Это был мужицкий самосуд, жестокий и бешеный, появившийся в ответ на террор урок и на нейтралитет администрации. Впрочем, и по отношению к самосуду администрация соблюдала тот же нейтралитет. Мне казалось, что вот в этом нейтралитете было что-то суеверное. Как будто в этих изуродованных телах лагерных воров всякая публика из третьей части видела что-то и из своей собственной судьбы. Эти вспышки – я не хочу сказать народного гнева – для гнева они достаточно бессмысленны, – а скорее народной ярости, жестокой и неорганизованной, пробегают этакими симпатическими огоньками по всей стране. Сколько всякого колхозного актива, сельской милиции, деревенских чекистов платят изломанными костями и проломленными черепами за великое социалистическое ограбление мужика. Ведь там – «во глубине России» – тишины нет никакой. Там идет почти ни на минуту не прекращающаяся звериная резня за хлеб и за жизнь. И жизнь – в крови, и хлеб – в крови… И мне кажется, что когда публика из третьей части глядит на вот этакого изорванного в клочки урку, – перед нею встают перспективы, о которых ей лучше и не думать…
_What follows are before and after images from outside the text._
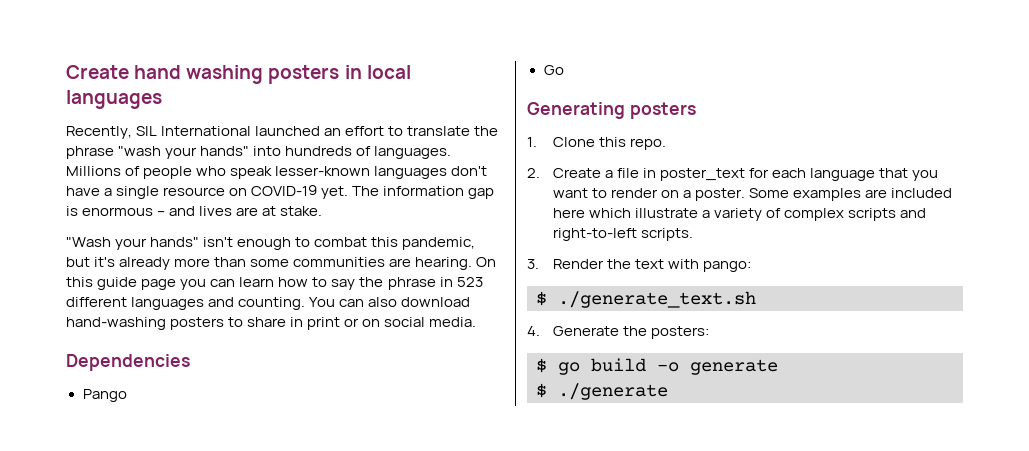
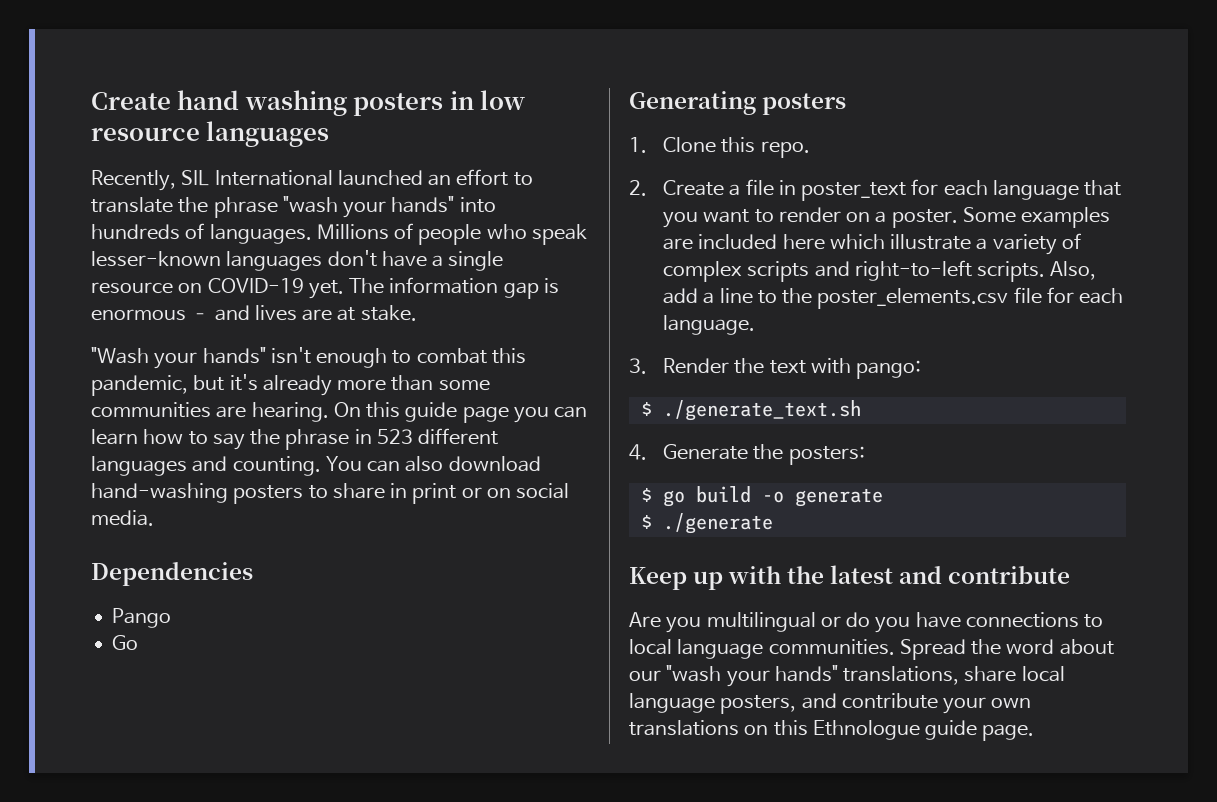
[366,65,411,79] local -> [480,90,526,110] [91,127,200,141] low resource
(693, 234) none -> [1050,261,1097,280] [662,287,1124,309] [662,315,755,335] Also, add a line to the poster_elements.csv file for each language.
(668, 391) none -> [629,565,1071,590] [629,612,1104,633] [629,639,1114,660] [629,665,1065,687] [629,693,1032,714] [629,720,1035,741] // Keep up with the latest and contribute // Are you multilingual or do you have connections to local language communities. Spread the word about our "wash your hands" translations, share local language posters, and contribute your own translations on this Ethnologue guide page.

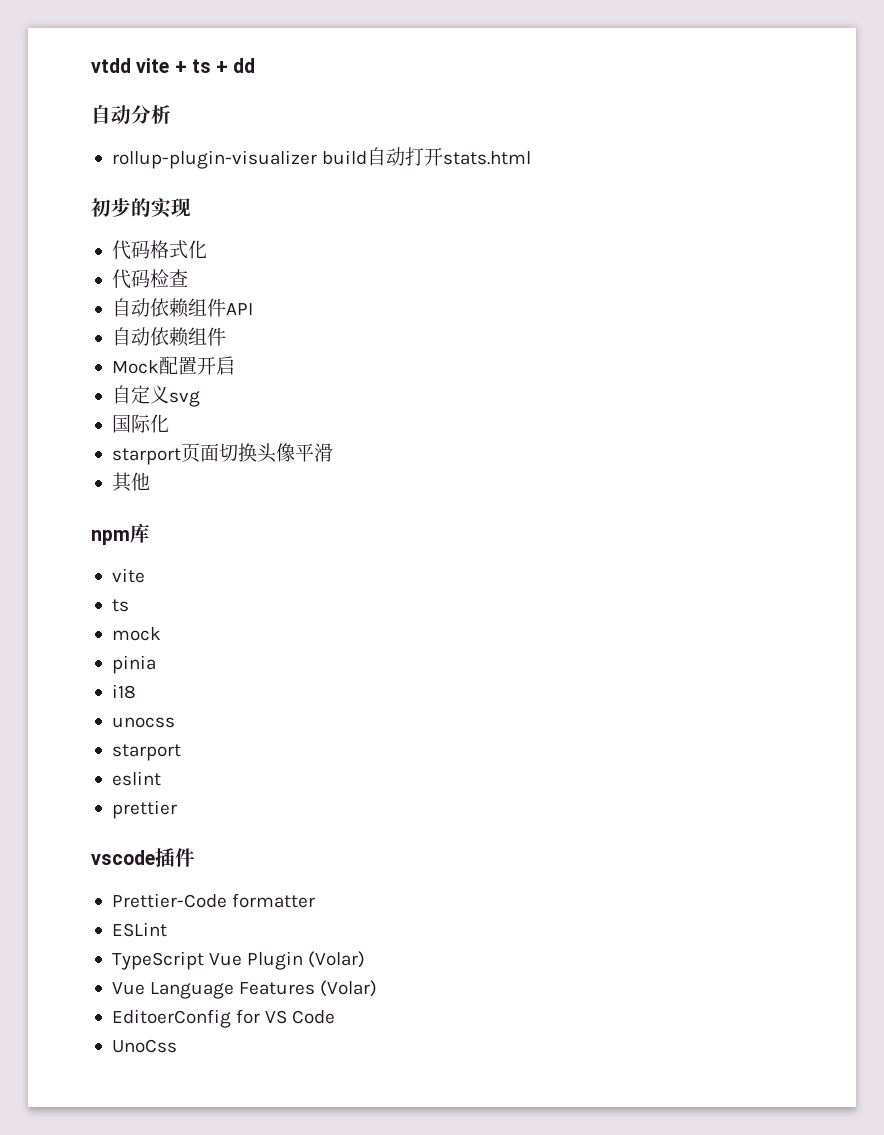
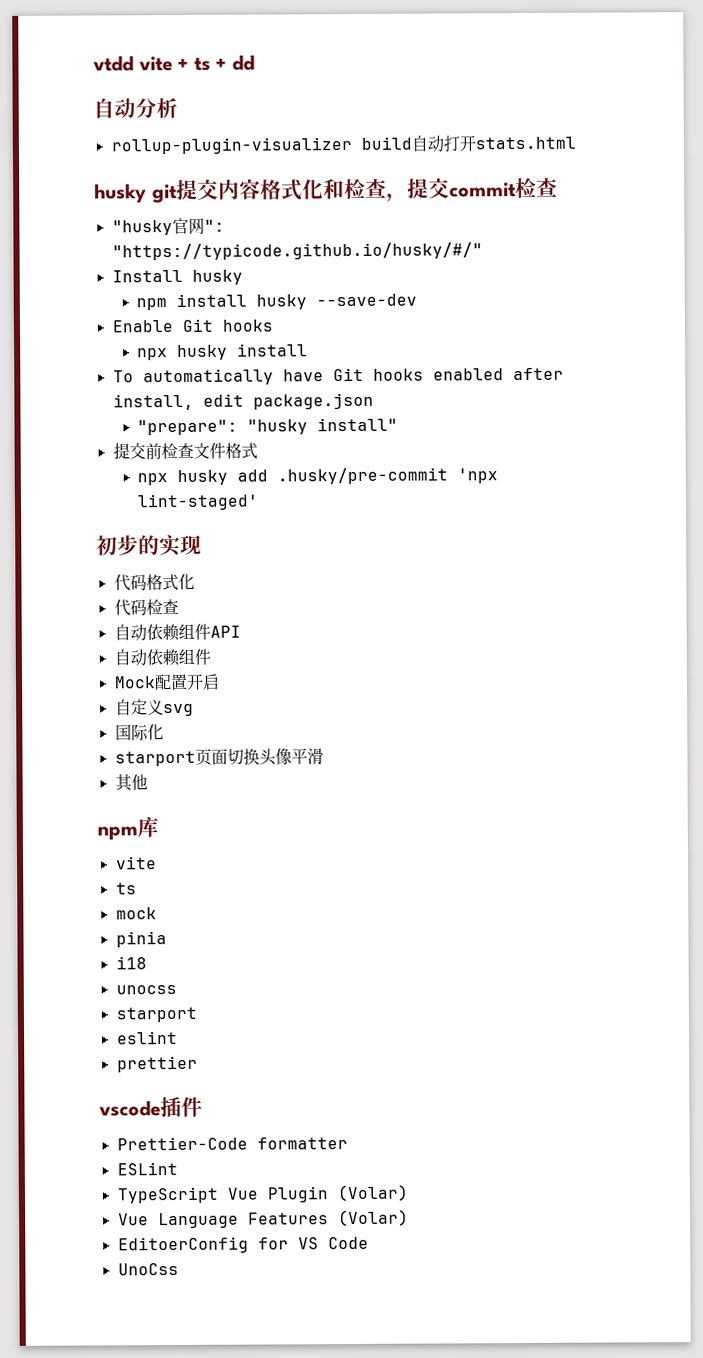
(532, 158) none -> [94,177,558,204] [111,217,225,236] [111,242,483,261] [111,269,243,285] [135,293,417,311] [111,318,273,333] [136,343,308,361] [112,367,564,386] [112,392,374,411] [136,417,398,436] [112,442,258,460] [136,467,498,486] [136,493,259,511] // husky git提交内容格式化和检查，提交commit检查 // "husky官网": "https://typicode.github.io/husky/#/" // Install husky // npm install husky --save-dev // Enable Git hooks // npx husky install // To automatically have Git hooks enabled after install, edit package.json // "prepare": "husky install" // 提交前检查文件格式 // npx husky add .husky/pre-commit 'npx lint-staged'

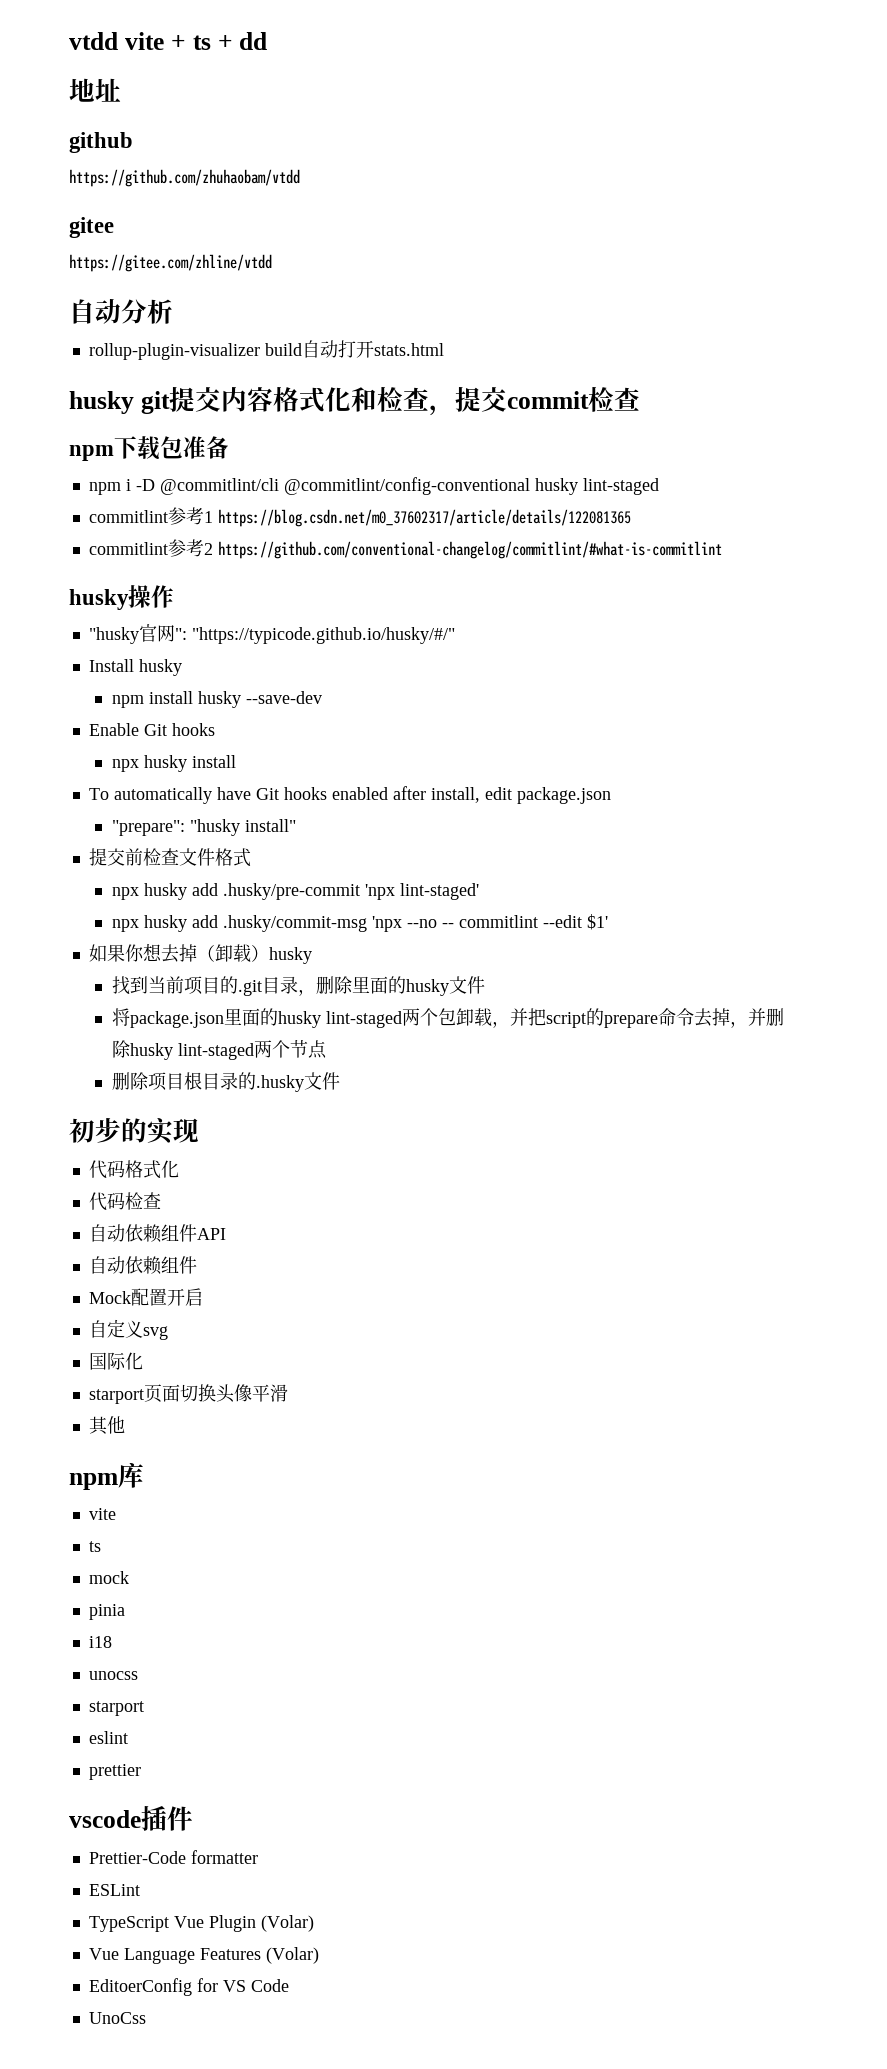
(255, 62) none -> [69,78,121,102] [69,132,133,153] [69,169,300,187] [69,217,114,238] [69,254,272,272] // 地址 // github // https://github.com/zhuhaobam/vtdd // gitee // https://gitee.com/zhline/vtdd
(558, 187) none -> [69,436,229,461] [88,477,659,495] [88,507,631,527] [88,539,722,559] [69,585,174,610] // npm下载包准备 // npm i -D @commitlint/cli @commitlint/config-conventional husky lint-staged // commitlint参考1 https://blog.csdn.net/m0_37602317/article/details/122081365 // commitlint参考2 https://github.com/conventional-changelog/commitlint/#what-is-commitlint // husky操作
(259, 502) none -> [111,914,608,932] [88,943,312,964] [111,976,485,996] [111,1008,784,1028] [111,1040,327,1060] [111,1072,340,1092] // npx husky add .husky/commit-msg 'npx --no -- commitlint --edit $1' // 如果你想去掉（卸载）husky // 找到当前项目的.git目录，删除里面的husky文件 // 将package.json里面的husky lint-staged两个包卸载，并把script的prepare命令去掉，并删除husky lint-staged两个节点 // 删除项目根目录的.husky文件

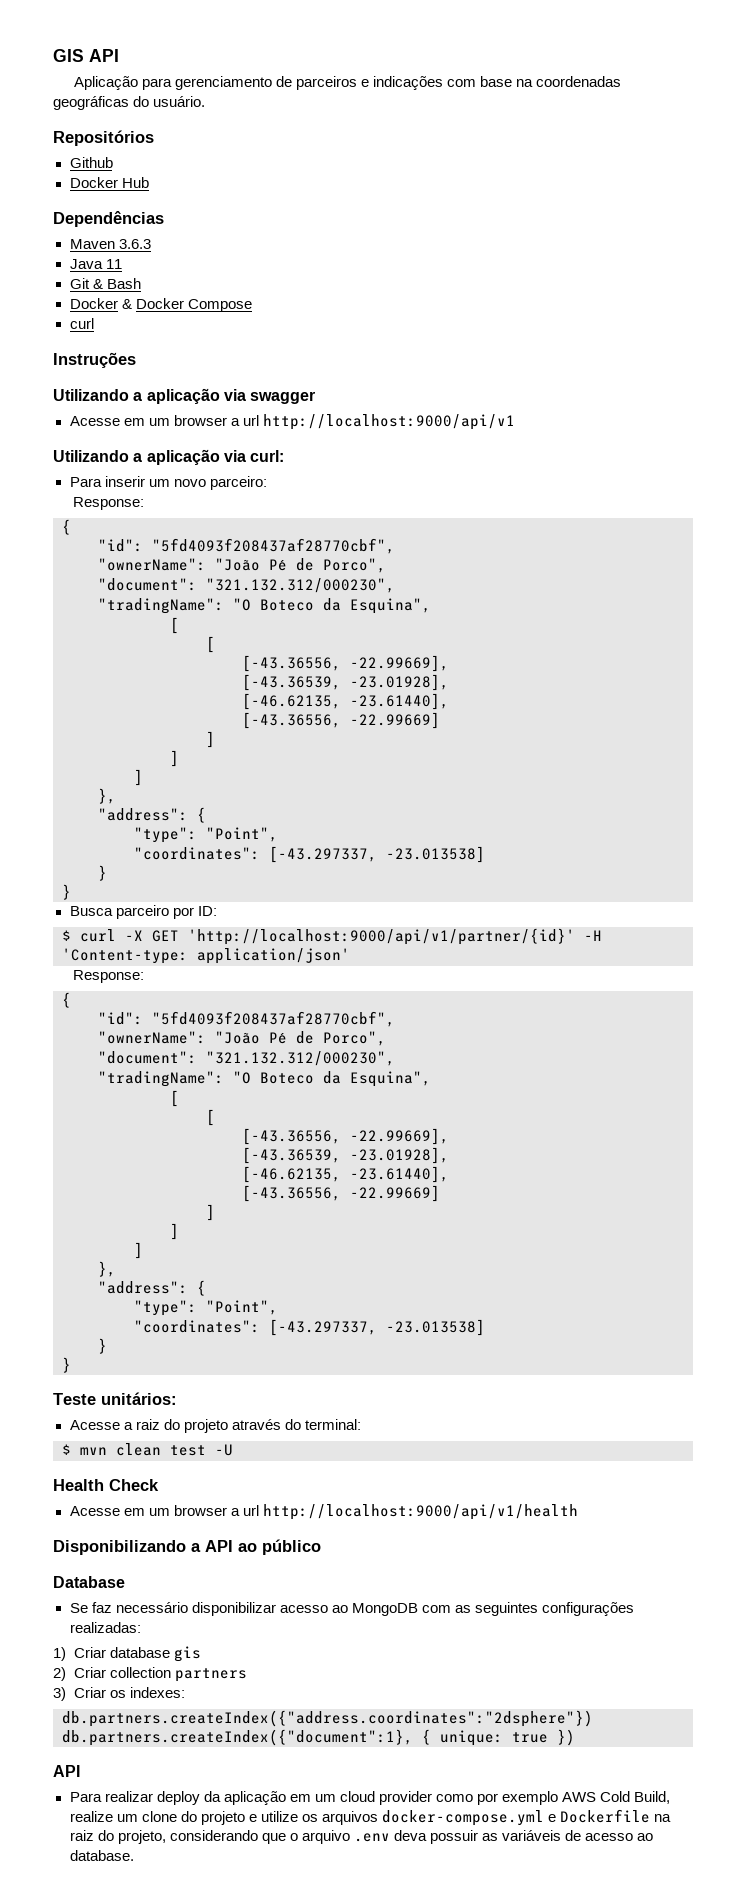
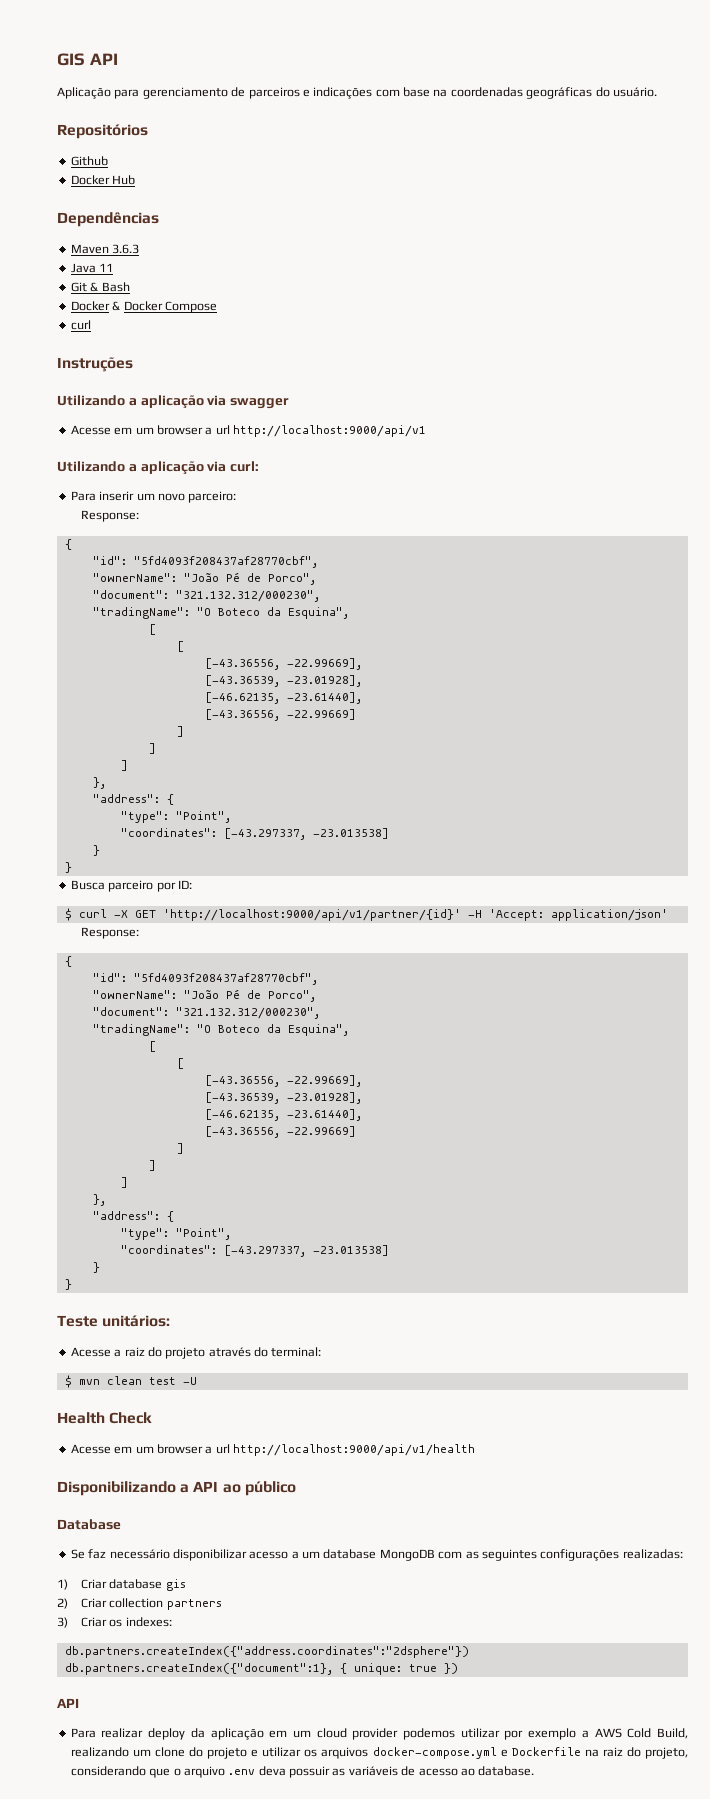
[62,948,188,964] 'Content-type: -> [488,909,544,921] 'Accept:
[331,1605,348,1613] ao -> [291,1549,377,1559] a um database
[435,1794,473,1802] como -> [403,1728,500,1740] podemos utilizar
(559, 1798) none -> [581,1730,589,1738] a
[69,1811,113,1822] realize -> [70,1747,129,1757] realizando
[260,1811,298,1822] utilize -> [262,1747,302,1757] utilizar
В эти дни лагерной контратаки на урок я как-то встретил моего бывшего спутника по теплушке – Михайлова. Вид у него был отнюдь не победоносный. Физиономия его носила следы недавнего и весьма вдумчивого избиения. Он подошел ко мне, пытаясь приветливо улыбнуться своими разбитыми губами и распухшей до синевы физиономией.
– А я к вам по старой памяти, товарищ Солоневич, махорочкой угостите?
– Вам не жалко, за науку.
– За какую науку?
– А вот все, что вы мне в вагоне рассказывали.
– Пригодилось?
– Пригодилось.
– Да мы тут всякую запятую знаем.
– Однако запятых-то оказалось для вас больше, чем вы думали.
– Ну это дело плевое. Ну что? Ну вот меня избили. Наших человек пять на тот свет отправили. Ну а дальше что? Побуйствуют, – но наша все равно возьмет: организация.
И старый пахан ухмыльнулся с прежней самоуверенностью.
– А те, кто бил, – те уж живыми отсюда не уйдут… Нет-с. Это уж извините. Потому все это – стадо баранов, а мы – организация.
Я посмотрел на урку не без некоторого уважения. В нем было нечто сталинское.